§ **MATERIAL FOR THIS TASK**
+++
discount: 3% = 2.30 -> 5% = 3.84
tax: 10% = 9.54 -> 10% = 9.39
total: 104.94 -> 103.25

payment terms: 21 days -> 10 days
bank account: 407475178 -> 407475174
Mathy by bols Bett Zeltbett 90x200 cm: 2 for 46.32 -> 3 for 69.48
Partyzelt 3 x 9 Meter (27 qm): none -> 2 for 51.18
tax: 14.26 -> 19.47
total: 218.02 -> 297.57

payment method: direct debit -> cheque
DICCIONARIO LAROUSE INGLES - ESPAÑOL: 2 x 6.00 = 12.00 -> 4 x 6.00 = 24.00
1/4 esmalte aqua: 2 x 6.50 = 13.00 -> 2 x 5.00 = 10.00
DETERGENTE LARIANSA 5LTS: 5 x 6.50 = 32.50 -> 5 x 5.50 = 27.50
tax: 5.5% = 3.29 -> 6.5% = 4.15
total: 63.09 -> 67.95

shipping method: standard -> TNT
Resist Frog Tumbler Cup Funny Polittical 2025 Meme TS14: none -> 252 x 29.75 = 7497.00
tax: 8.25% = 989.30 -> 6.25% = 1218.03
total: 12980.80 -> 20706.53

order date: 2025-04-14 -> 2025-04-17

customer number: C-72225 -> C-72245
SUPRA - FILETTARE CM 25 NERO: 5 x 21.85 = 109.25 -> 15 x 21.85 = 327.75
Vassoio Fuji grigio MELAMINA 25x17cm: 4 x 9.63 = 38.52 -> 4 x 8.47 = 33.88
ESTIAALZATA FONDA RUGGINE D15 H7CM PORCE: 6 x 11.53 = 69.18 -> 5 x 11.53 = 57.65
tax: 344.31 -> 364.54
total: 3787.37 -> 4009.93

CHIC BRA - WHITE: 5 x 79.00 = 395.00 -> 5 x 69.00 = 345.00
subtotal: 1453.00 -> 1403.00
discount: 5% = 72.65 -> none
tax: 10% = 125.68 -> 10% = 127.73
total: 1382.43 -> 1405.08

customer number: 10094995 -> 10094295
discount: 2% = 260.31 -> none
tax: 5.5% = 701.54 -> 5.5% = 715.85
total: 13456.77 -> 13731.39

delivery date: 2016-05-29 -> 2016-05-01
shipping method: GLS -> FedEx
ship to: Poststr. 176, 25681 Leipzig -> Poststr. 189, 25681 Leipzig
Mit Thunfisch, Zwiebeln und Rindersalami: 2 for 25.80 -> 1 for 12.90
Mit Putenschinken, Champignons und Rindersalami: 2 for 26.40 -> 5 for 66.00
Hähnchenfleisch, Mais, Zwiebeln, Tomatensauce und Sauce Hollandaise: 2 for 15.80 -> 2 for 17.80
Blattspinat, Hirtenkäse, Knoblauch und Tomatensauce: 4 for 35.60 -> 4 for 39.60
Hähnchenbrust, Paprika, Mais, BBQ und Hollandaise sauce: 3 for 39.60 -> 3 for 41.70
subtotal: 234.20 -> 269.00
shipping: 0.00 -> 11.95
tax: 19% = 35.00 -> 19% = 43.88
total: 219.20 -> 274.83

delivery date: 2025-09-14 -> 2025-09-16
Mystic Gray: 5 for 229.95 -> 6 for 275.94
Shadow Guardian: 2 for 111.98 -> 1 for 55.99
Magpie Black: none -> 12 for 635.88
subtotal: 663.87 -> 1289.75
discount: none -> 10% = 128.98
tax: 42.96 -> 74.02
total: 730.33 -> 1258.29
+++
§ **TRY IT**
Copy every line from the data that includes the string "Zwiebeln".

§ **EXERCISE RESPONSE**
Mit Thunfisch, Zwiebeln und Rindersalami: 2 for 25.80 -> 1 for 12.90
Hähnchenfleisch, Mais, Zwiebeln, Tomatensauce und Sauce Hollandaise: 2 for 15.80 -> 2 for 17.80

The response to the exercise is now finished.